### What is being asked
Starting with the line that has "Carhartt WIP Magazine Issue 11 (1)", retype each line down to the end of the entries below, without leaving any out or adding any.

____ Records shown

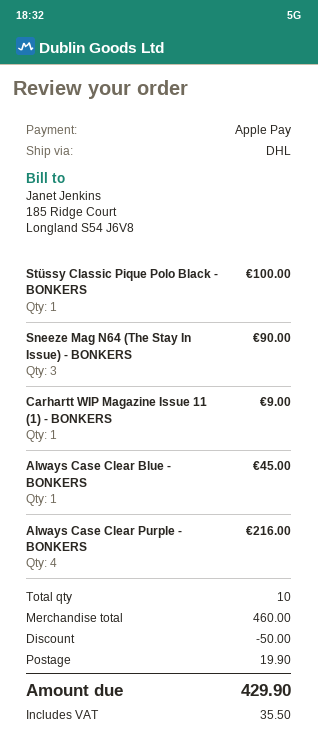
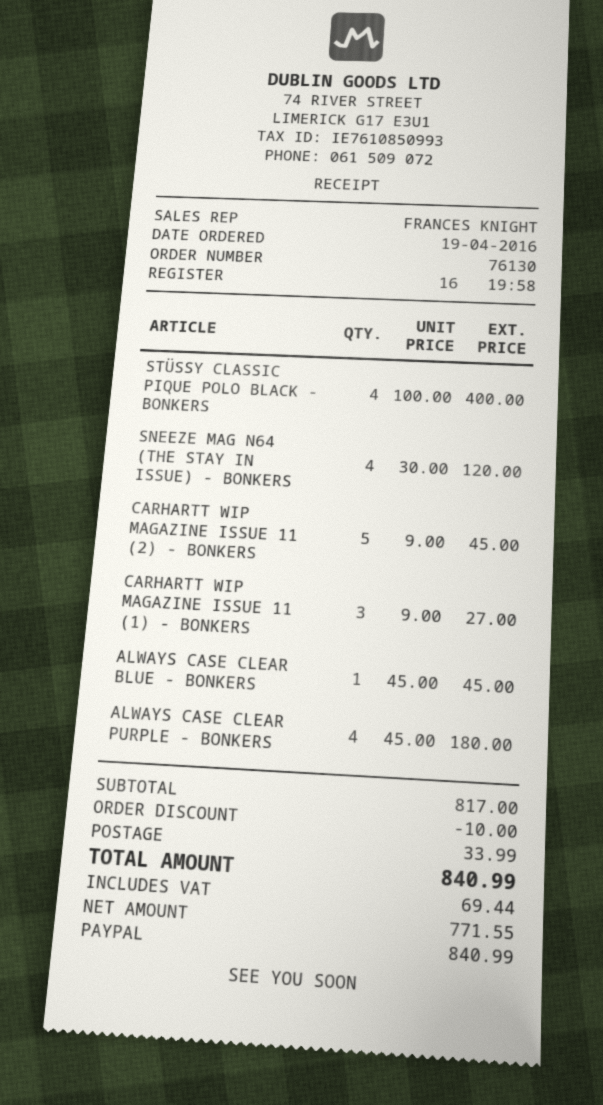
payment method: Apple Pay -> PayPal
Stüssy Classic Pique Polo Black - BONKERS: 1 for 100.00 -> 4 for 400.00
Sneeze Mag N64 (The Stay In Issue) - BONKERS: 3 for 90.00 -> 4 for 120.00
Carhartt WIP Magazine Issue 11 (1) - BONKERS: 1 for 9.00 -> 3 for 27.00
Always Case Clear Purple - BONKERS: 4 for 216.00 -> 4 for 180.00
CARHARTT WIP MAGAZINE ISSUE 11 (2) - BONKERS: none -> 5 for 45.00
subtotal: 460.00 -> 817.00
discount: 50.00 -> 10.00
shipping: 19.90 -> 33.99
tax: 35.50 -> 69.44
total: 429.90 -> 840.99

________

### Exercise result
Carhartt WIP Magazine Issue 11 (1) - BONKERS: 1 for 9.00 -> 3 for 27.00
Always Case Clear Purple - BONKERS: 4 for 216.00 -> 4 for 180.00
CARHARTT WIP MAGAZINE ISSUE 11 (2) - BONKERS: none -> 5 for 45.00
subtotal: 460.00 -> 817.00
discount: 50.00 -> 10.00
shipping: 19.90 -> 33.99
tax: 35.50 -> 69.44
total: 429.90 -> 840.99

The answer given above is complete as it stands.